Outro pilar do plano era a reforma agrária. O tema, sempre sensível, seria enfrentado com um programa de distribuição de terras improdutivas. A proposta buscava resolver conflitos no campo e fixar o homem na terra, estimulando a pequena produção agrícola e a agricultura familiar. A ideia era promover justiça social e, ao mesmo tempo, aumentar a produção de alimentos para o mercado interno.
Relações exteriores e a nova Constituição
No campo político, a principal e mais urgente missão era a convocação de uma Assembleia Nacional Constituinte. Tancredo entendia que a nova fase democrática precisava de uma nova base legal, uma Constituição que garantisse os direitos individuais e sociais, sepultando de vez o entulho autoritário deixado pelo regime militar.
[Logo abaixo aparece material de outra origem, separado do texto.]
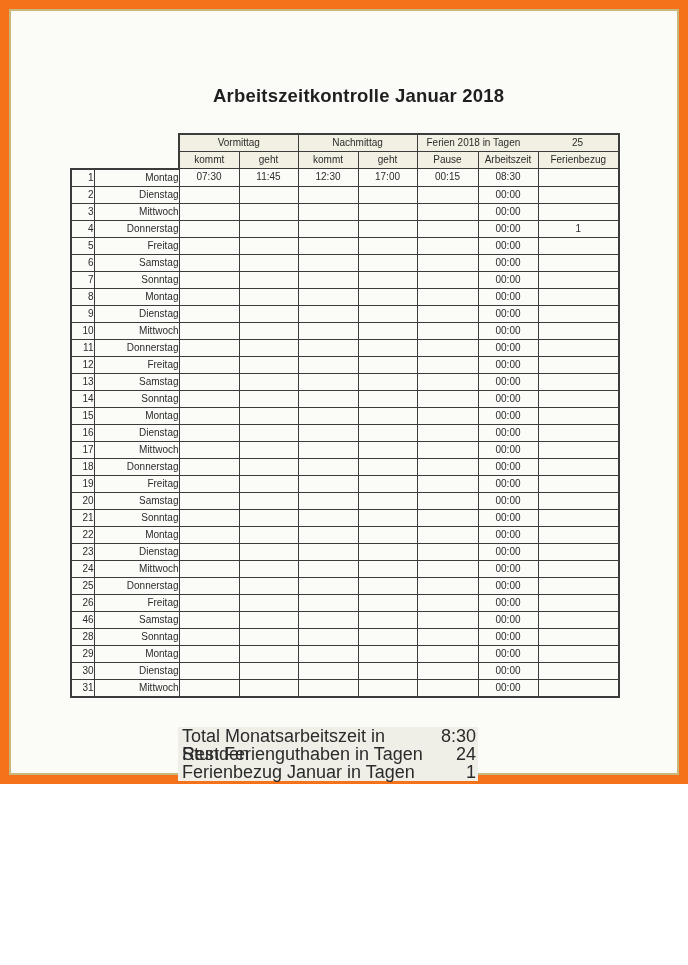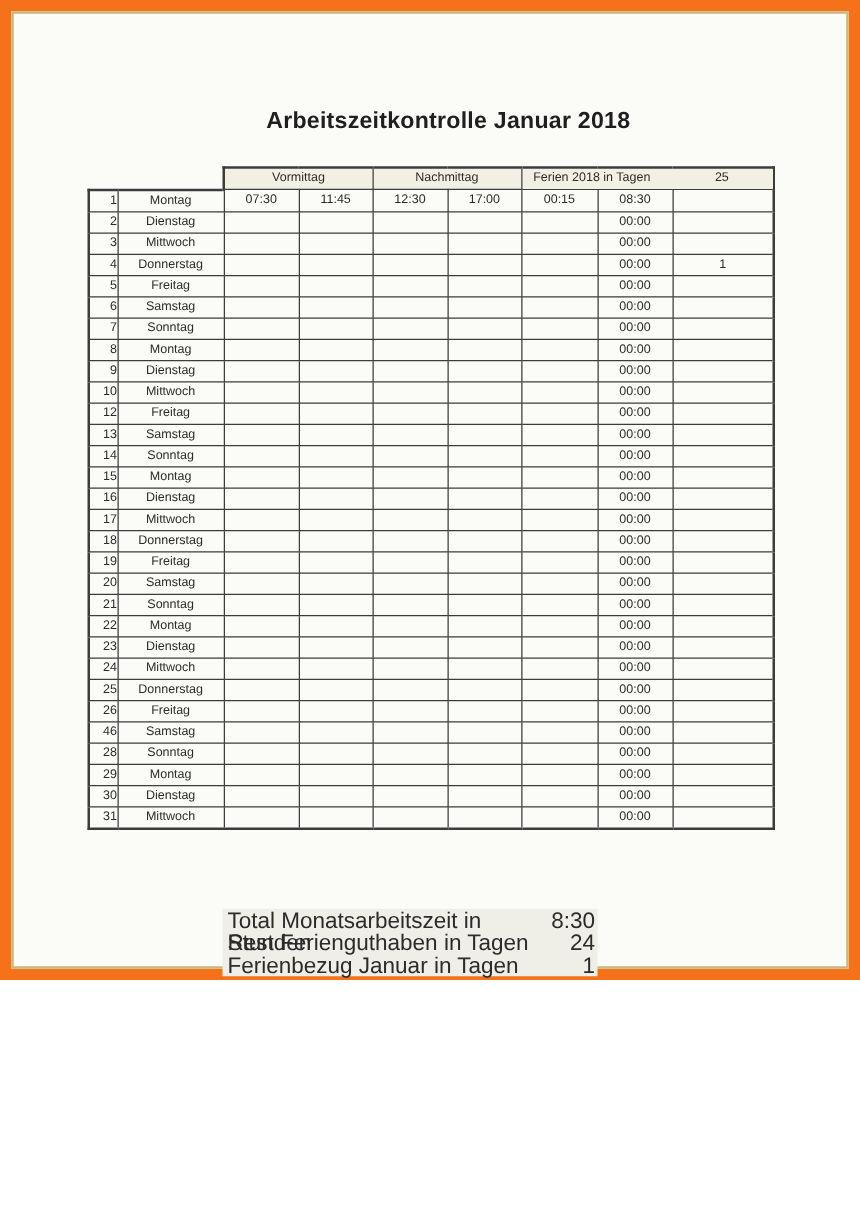--- a/index.html
+++ b/index.html
@@ -102,6 +102,16 @@
               <span class="ferien-value">25</span>
             </th>
           </tr>
+          <tr class="h2">
+            <td class="blank" colspan="2"></td>
+            <th class="edge-left">kommt</th>
+            <th>geht</th>
+            <th>kommt</th>
+            <th>geht</th>
+            <th>Pause</th>
+            <th>Arbeitszeit</th>
+            <th class="edge-right">Ferienbezug</th>
+          </tr>
         </thead>
         <tbody id="rows-body">
             <tr class="first">

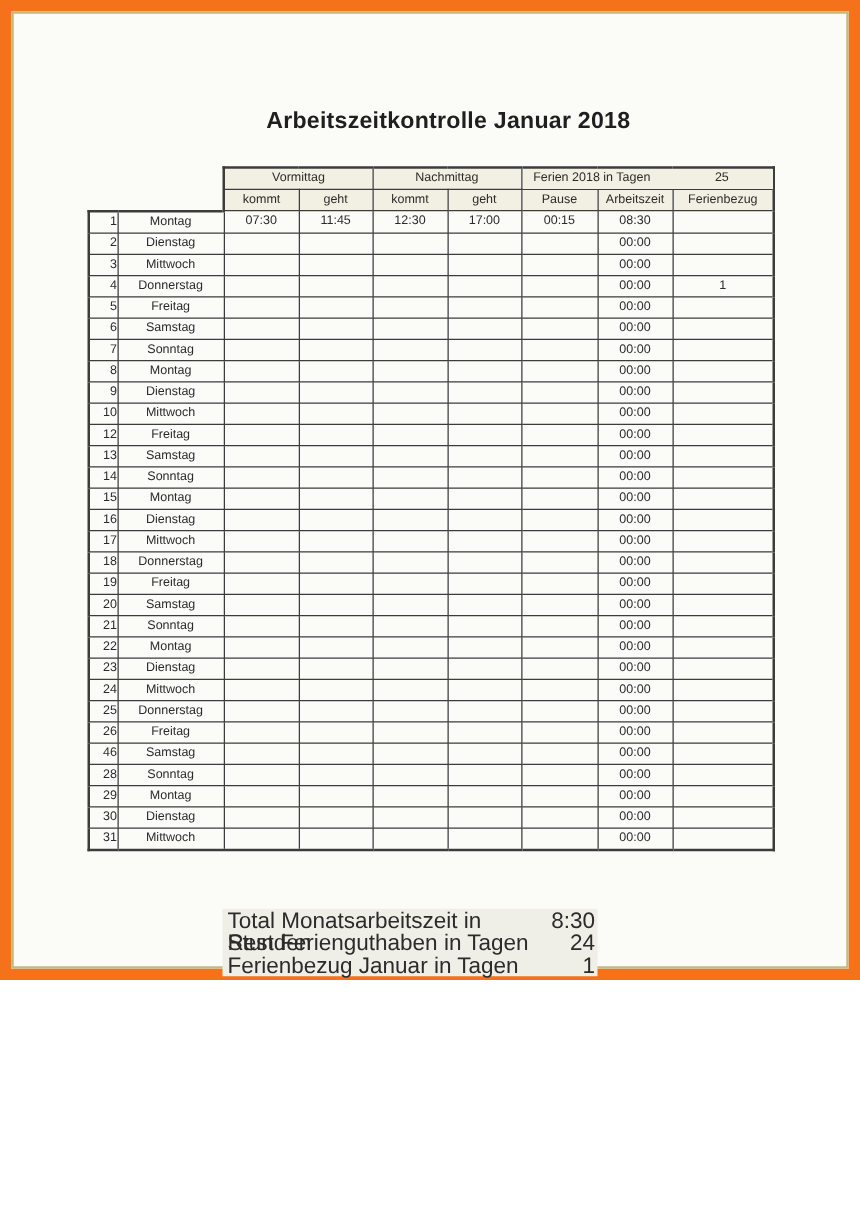--- a/index.html
+++ b/index.html
@@ -49,7 +49,7 @@
     text-align:center;display:inline-block;
   }
   td.num{text-align:right;padding-right:3px;}
-  td.day{text-align:center;padding-left:4px;}
+  td.day{text-align:right;padding-left:4px;}
   td.c{text-align:center;}
   tbody td:first-child{border-left-width:2px;}
   tbody td:last-child{border-right-width:2px;}

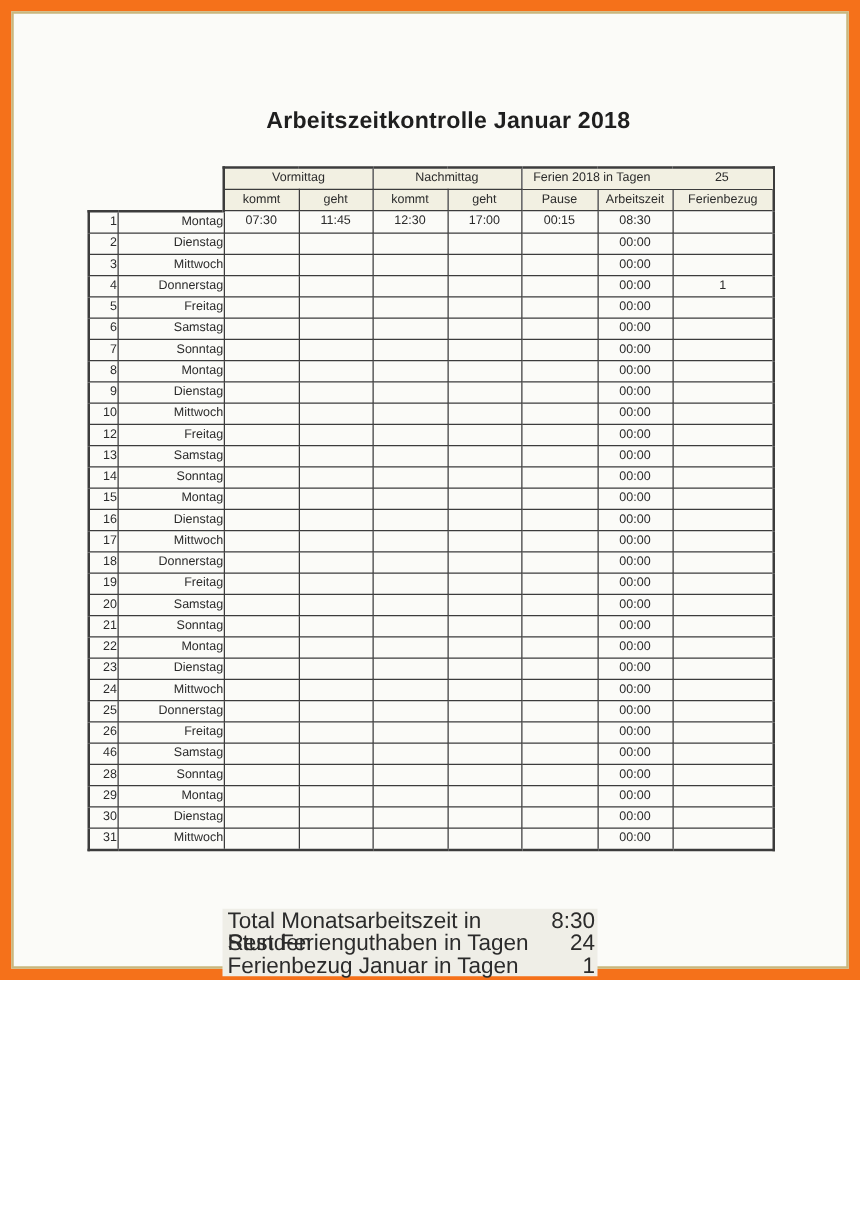--- a/index.html
+++ b/index.html
@@ -225,6 +225,17 @@
               <td class="c"></td>
             </tr>
             <tr>
+              <td class="num">11</td>
+              <td class="day">Donnerstag</td>
+              <td class="c"></td>
+              <td class="c"></td>
+              <td class="c"></td>
+              <td class="c"></td>
+              <td class="c"></td>
+              <td class="c">00:00</td>
+              <td class="c"></td>
+            </tr>
+            <tr>
               <td class="num">12</td>
               <td class="day">Freitag</td>
               <td class="c"></td>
A nova Carta Magna seria o alicerce da Nova República.
A política externa também passaria por uma reformulação completa. O plano previa uma diplomacia mais independente e pragmática. O Brasil buscaria se reaproximar de nações latino-americanas e restabelecer relações diplomáticas com países como Cuba, rompidas durante o regime militar. A ideia era que o país assumisse um papel de liderança regional, baseado na cooperação e no respeito à autodeterminação dos povos.
Com a morte de Tancredo Neves, José Sarney assumiu a presidência. Embora tenha cumprido a promessa de convocar a Constituinte, que resultou na Constituição de 1988, a condução da economia seguiu um caminho muito diferente. O pacto social deu lugar a planos de choque, e a estabilização econômica só viria quase uma década depois.